### Task requirements
Copy all records exactly, excluding images.

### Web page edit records

== Segment start ==

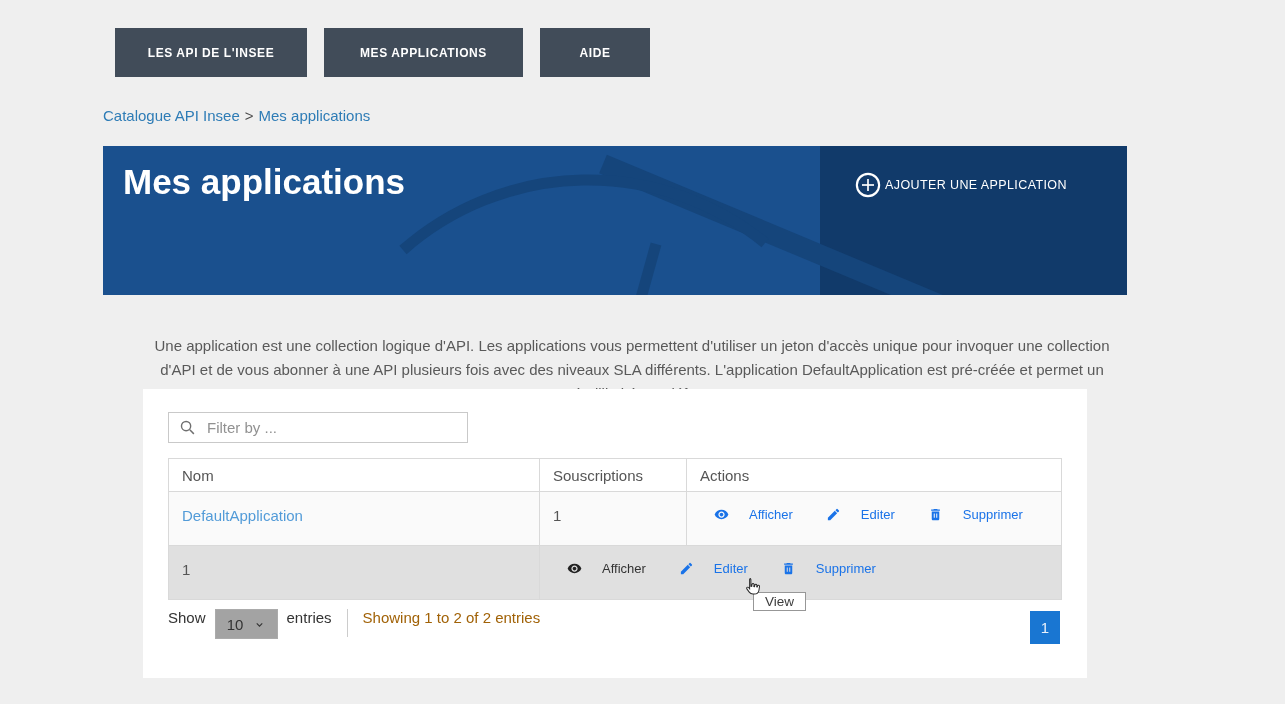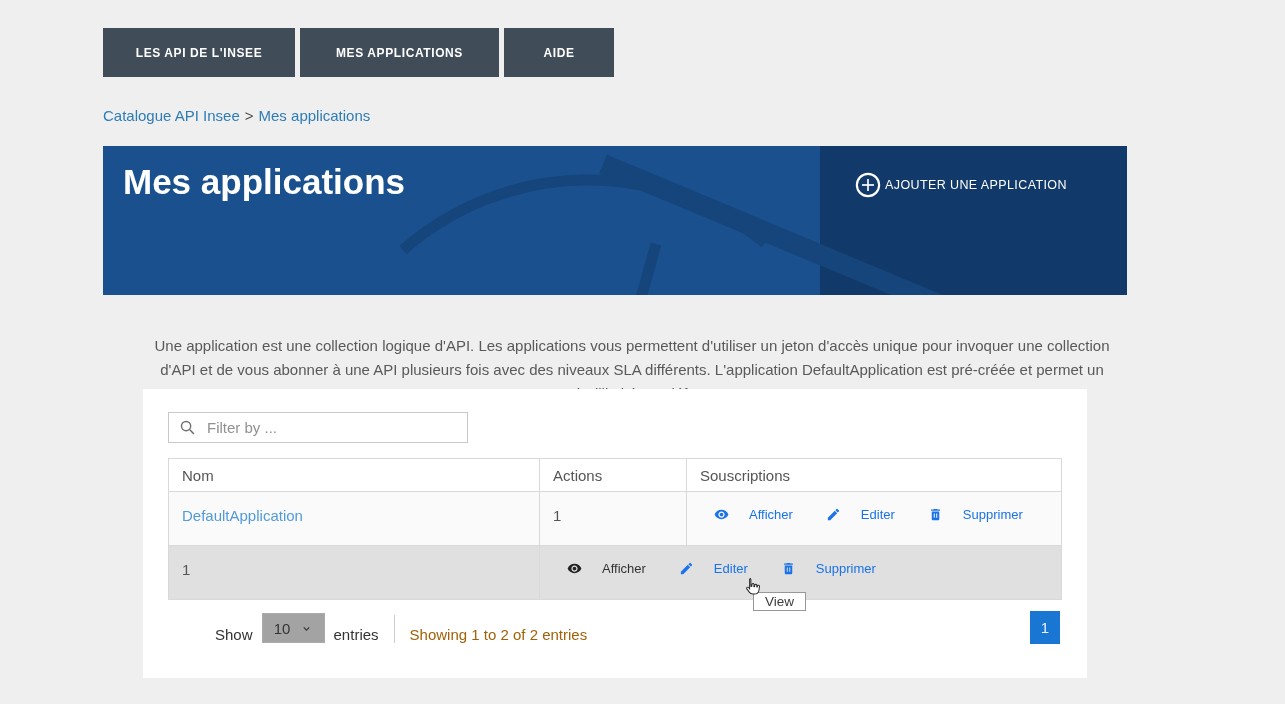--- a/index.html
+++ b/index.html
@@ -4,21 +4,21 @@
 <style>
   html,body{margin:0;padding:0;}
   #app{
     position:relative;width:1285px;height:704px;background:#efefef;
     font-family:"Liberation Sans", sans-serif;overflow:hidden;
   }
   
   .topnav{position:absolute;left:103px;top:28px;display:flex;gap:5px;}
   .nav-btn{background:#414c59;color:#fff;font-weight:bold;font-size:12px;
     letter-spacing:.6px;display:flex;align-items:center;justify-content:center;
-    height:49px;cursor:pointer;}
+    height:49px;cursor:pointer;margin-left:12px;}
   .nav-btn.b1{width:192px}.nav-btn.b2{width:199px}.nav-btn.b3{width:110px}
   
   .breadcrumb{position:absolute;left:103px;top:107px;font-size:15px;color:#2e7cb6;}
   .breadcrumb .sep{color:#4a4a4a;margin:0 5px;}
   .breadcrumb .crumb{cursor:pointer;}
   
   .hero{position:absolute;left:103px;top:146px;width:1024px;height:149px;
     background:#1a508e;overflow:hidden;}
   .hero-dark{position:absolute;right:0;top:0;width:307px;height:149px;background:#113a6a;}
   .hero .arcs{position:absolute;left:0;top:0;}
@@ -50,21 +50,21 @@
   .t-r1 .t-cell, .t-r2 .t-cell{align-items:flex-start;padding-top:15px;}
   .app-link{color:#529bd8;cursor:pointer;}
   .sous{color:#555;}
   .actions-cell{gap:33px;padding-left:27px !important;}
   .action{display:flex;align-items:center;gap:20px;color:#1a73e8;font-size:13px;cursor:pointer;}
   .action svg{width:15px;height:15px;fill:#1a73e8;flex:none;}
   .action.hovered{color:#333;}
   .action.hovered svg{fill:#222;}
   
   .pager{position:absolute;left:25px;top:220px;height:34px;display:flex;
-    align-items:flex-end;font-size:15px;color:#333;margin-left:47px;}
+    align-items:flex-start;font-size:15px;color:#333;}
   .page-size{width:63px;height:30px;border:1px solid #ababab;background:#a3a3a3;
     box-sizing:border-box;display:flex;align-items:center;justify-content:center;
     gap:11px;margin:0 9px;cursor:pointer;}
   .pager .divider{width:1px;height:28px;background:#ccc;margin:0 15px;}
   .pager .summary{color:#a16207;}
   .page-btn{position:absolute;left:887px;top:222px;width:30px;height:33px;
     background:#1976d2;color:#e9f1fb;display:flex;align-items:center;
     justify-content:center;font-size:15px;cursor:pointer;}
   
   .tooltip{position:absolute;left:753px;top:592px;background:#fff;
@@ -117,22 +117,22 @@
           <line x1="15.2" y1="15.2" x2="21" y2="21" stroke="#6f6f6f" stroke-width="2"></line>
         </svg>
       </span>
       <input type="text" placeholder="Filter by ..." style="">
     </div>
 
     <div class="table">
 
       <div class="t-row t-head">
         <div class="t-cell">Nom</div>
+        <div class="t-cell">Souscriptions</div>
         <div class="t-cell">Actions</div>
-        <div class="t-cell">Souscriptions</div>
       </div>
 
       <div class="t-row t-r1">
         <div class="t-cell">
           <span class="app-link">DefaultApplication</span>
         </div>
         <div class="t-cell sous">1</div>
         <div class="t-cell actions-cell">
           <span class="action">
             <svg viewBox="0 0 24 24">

== Segment end ==

### Response to the exercise
--- a/index.html
+++ b/index.html
@@ -4,21 +4,21 @@
 <style>
   html,body{margin:0;padding:0;}
   #app{
     position:relative;width:1285px;height:704px;background:#efefef;
     font-family:"Liberation Sans", sans-serif;overflow:hidden;
   }
   
   .topnav{position:absolute;left:103px;top:28px;display:flex;gap:5px;}
   .nav-btn{background:#414c59;color:#fff;font-weight:bold;font-size:12px;
     letter-spacing:.6px;display:flex;align-items:center;justify-content:center;
-    height:49px;cursor:pointer;}
+    height:49px;cursor:pointer;margin-left:12px;}
   .nav-btn.b1{width:192px}.nav-btn.b2{width:199px}.nav-btn.b3{width:110px}
   
   .breadcrumb{position:absolute;left:103px;top:107px;font-size:15px;color:#2e7cb6;}
   .breadcrumb .sep{color:#4a4a4a;margin:0 5px;}
   .breadcrumb .crumb{cursor:pointer;}
   
   .hero{position:absolute;left:103px;top:146px;width:1024px;height:149px;
     background:#1a508e;overflow:hidden;}
   .hero-dark{position:absolute;right:0;top:0;width:307px;height:149px;background:#113a6a;}
   .hero .arcs{position:absolute;left:0;top:0;}
@@ -50,21 +50,21 @@
   .t-r1 .t-cell, .t-r2 .t-cell{align-items:flex-start;padding-top:15px;}
   .app-link{color:#529bd8;cursor:pointer;}
   .sous{color:#555;}
   .actions-cell{gap:33px;padding-left:27px !important;}
   .action{display:flex;align-items:center;gap:20px;color:#1a73e8;font-size:13px;cursor:pointer;}
   .action svg{width:15px;height:15px;fill:#1a73e8;flex:none;}
   .action.hovered{color:#333;}
   .action.hovered svg{fill:#222;}
   
   .pager{position:absolute;left:25px;top:220px;height:34px;display:flex;
-    align-items:flex-end;font-size:15px;color:#333;margin-left:47px;}
+    align-items:flex-start;font-size:15px;color:#333;}
   .page-size{width:63px;height:30px;border:1px solid #ababab;background:#a3a3a3;
     box-sizing:border-box;display:flex;align-items:center;justify-content:center;
     gap:11px;margin:0 9px;cursor:pointer;}
   .pager .divider{width:1px;height:28px;background:#ccc;margin:0 15px;}
   .pager .summary{color:#a16207;}
   .page-btn{position:absolute;left:887px;top:222px;width:30px;height:33px;
     background:#1976d2;color:#e9f1fb;display:flex;align-items:center;
     justify-content:center;font-size:15px;cursor:pointer;}
   
   .tooltip{position:absolute;left:753px;top:592px;background:#fff;
@@ -117,22 +117,22 @@
           <line x1="15.2" y1="15.2" x2="21" y2="21" stroke="#6f6f6f" stroke-width="2"></line>
         </svg>
       </span>
       <input type="text" placeholder="Filter by ..." style="">
     </div>
 
     <div class="table">
 
       <div class="t-row t-head">
         <div class="t-cell">Nom</div>
+        <div class="t-cell">Souscriptions</div>
         <div class="t-cell">Actions</div>
-        <div class="t-cell">Souscriptions</div>
       </div>
 
       <div class="t-row t-r1">
         <div class="t-cell">
           <span class="app-link">DefaultApplication</span>
         </div>
         <div class="t-cell sous">1</div>
         <div class="t-cell actions-cell">
           <span class="action">
             <svg viewBox="0 0 24 24">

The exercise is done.